In the grand scheme of marketing, commerce media networks (CMNs) are a relatively new way for brands to turn their data into business revenue. Major retailers, from Amazon and Walmart to Costco, sell right-fit audiences to third-party advertisers who want to reach those potential customers on the brand’s own channels or external ad platforms. 

As companies continue to collect more first-party data, commerce media is on a meteoric rise, projected to reach $100B in revenue by 2027. This growth, combined with low overhead costs, makes CMNs highly attractive to shareholders.

But commerce media functions aren’t the only team relying on customer data. Traditional enterprise marketing also needs data to execute high-performing campaigns that drive revenue for the business. 

More often than not, though, the CMN function and enterprise marketing operate in silos, rather than cooperatively. They rely on disparate strategies and data solutions — and that can be a significant, costly problem for both teams, not to mention the business and customers. 

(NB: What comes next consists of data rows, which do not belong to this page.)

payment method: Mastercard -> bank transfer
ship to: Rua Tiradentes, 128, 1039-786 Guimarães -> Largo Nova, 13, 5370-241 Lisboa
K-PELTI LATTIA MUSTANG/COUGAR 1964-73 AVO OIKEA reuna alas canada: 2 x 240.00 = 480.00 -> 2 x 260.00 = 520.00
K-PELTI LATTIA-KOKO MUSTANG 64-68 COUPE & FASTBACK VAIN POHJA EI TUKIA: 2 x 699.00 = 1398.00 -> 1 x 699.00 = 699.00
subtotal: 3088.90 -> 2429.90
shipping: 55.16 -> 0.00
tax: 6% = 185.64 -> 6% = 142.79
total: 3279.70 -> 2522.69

The great misalignment between CMN and enterprise marketing 

In part because of the newness of CMNs and retail media networks (RMNs), many organizations set up these media network functions as separate divisions from the rest of the traditional marketing team. 

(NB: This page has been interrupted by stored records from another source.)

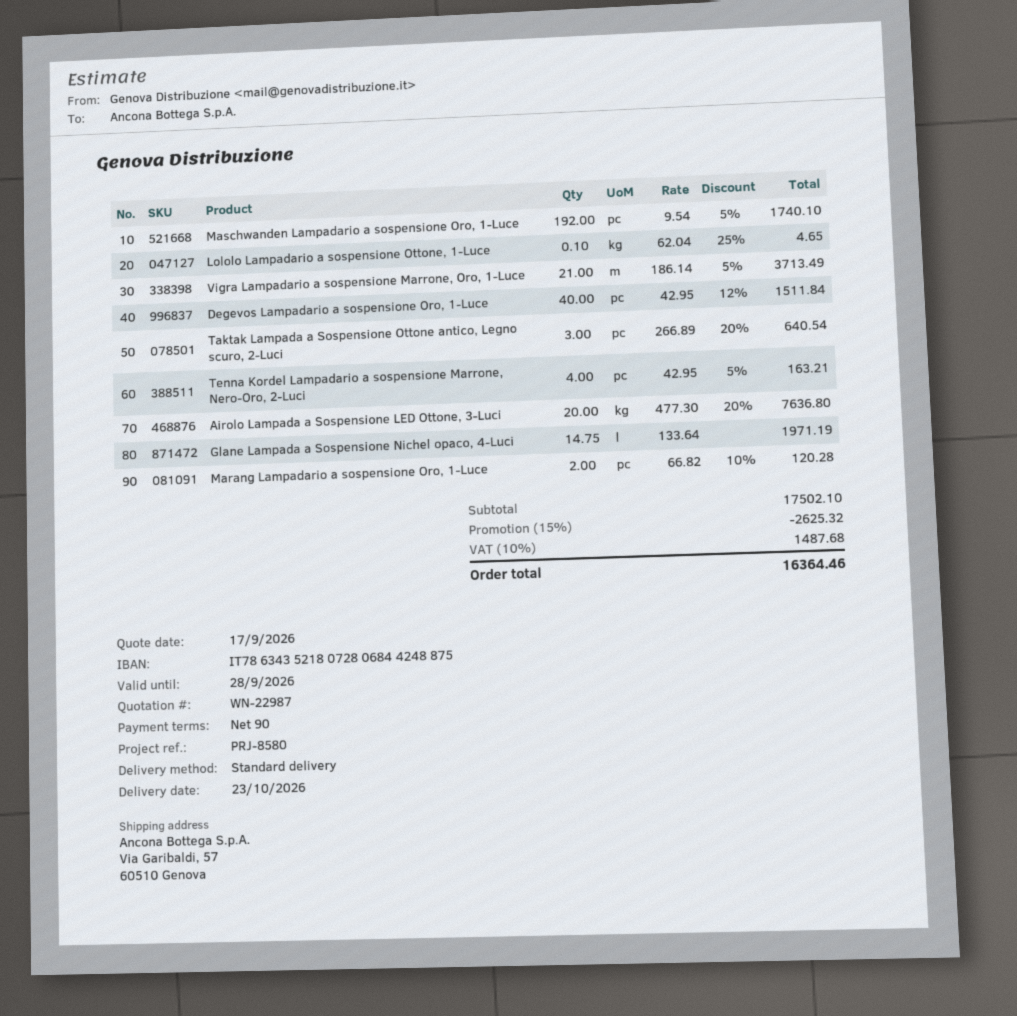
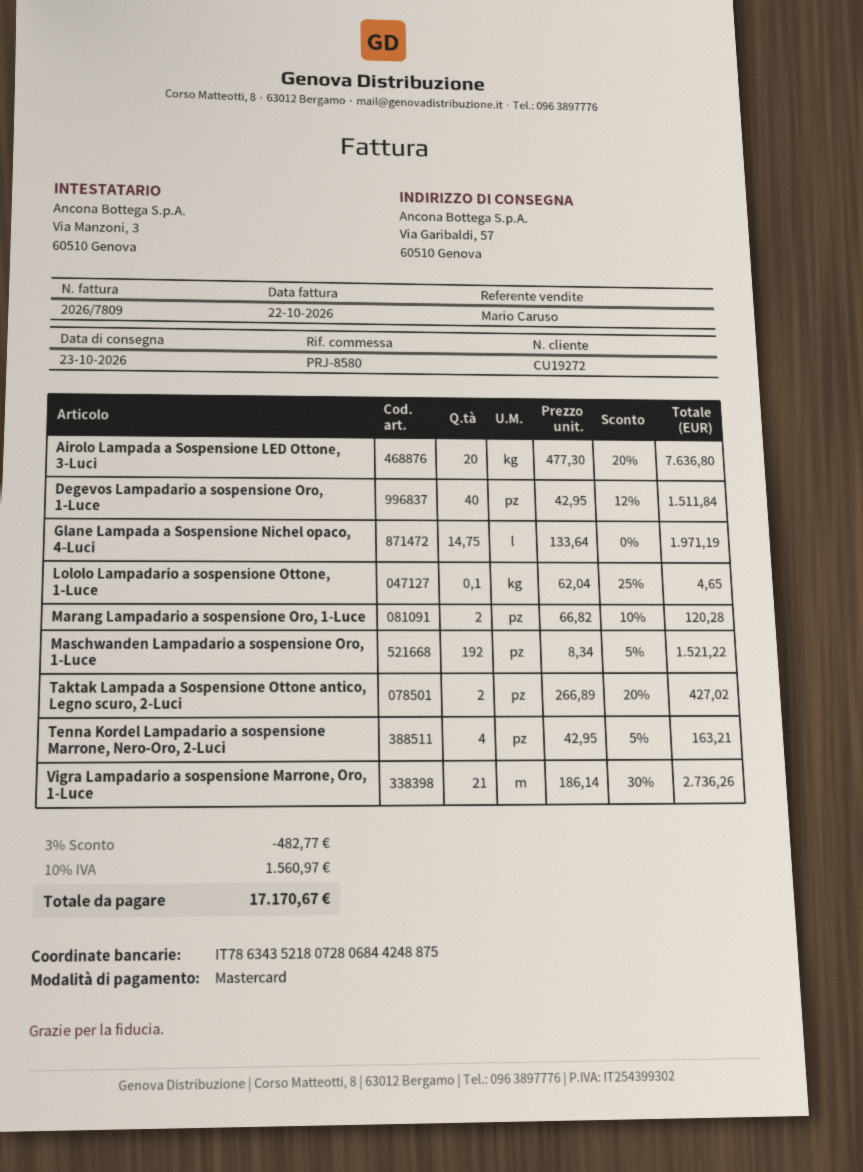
Maschwanden Lampadario a sospensione Oro, 1-Luce: 192 x 9.54 - 5% = 1740.10 -> 192 x 8.34 - 5% = 1521.22
Vigra Lampadario a sospensione Marrone, Oro, 1-Luce: 21 x 186.14 - 5% = 3713.49 -> 21 x 186.14 - 30% = 2736.26
Taktak Lampada a Sospensione Ottone antico, Legno scuro, 2-Luci: 3 x 266.89 - 20% = 640.54 -> 2 x 266.89 - 20% = 427.02
discount: 15% = 2625.32 -> 3% = 482.77
tax: 10% = 1487.68 -> 10% = 1560.97
total: 16364.46 -> 17170.67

To maintain agility, the CMN is its own unit with its own source of truth for data and activation tools. The commerce media function uses its view of the customer to sell audiences and ad space to third parties as onsite inventory (for the brand’s own retail locations, web, and app ad space) or offsite inventory (for external ad platforms like Google Ads and Bing Ads). 

These goals exist separately from the lifecycle or brand marketing team’s goals. After all, one team is selling ads to other companies, and the other is promoting the brand itself. 

The functional separation between the marketing team and CMN (and duplication of data tools) keeps them from coordinating effectively:

  • The CMN function creates audiences based on the brief or request from advertisers who want to target customers through the media network.

  • The enterprise marketing team builds its own audiences of current and potential customers to send campaigns across channels. 

As the commerce media function grows, the team often uncovers needs for granular data that the enterprise marketing team has, like SKU-level transaction details, loyalty information, and a complete customer 360 view. But data silos stand in the way of shared access. 

The CMN team needs to activate the same dataset that the traditional marketing team has without sacrificing speed and agility—or they’ll pay the price.

The costs of divergent data solutions

Most enterprises with misalignment between marketing and commerce media may not know what’s at stake by keeping the two functions siloed in their source of truth, strategy, and solution. But they’re missing out on critical opportunities for audiences, advertisers, and their own business.

1. The consumer experience

The CMN function has one view of the customer, and the enterprise marketing team has another. As a result, commerce media can’t take into consideration what the lifecycle or brand marketing team is sending to customers. This can create a disengaged ad experience for consumers.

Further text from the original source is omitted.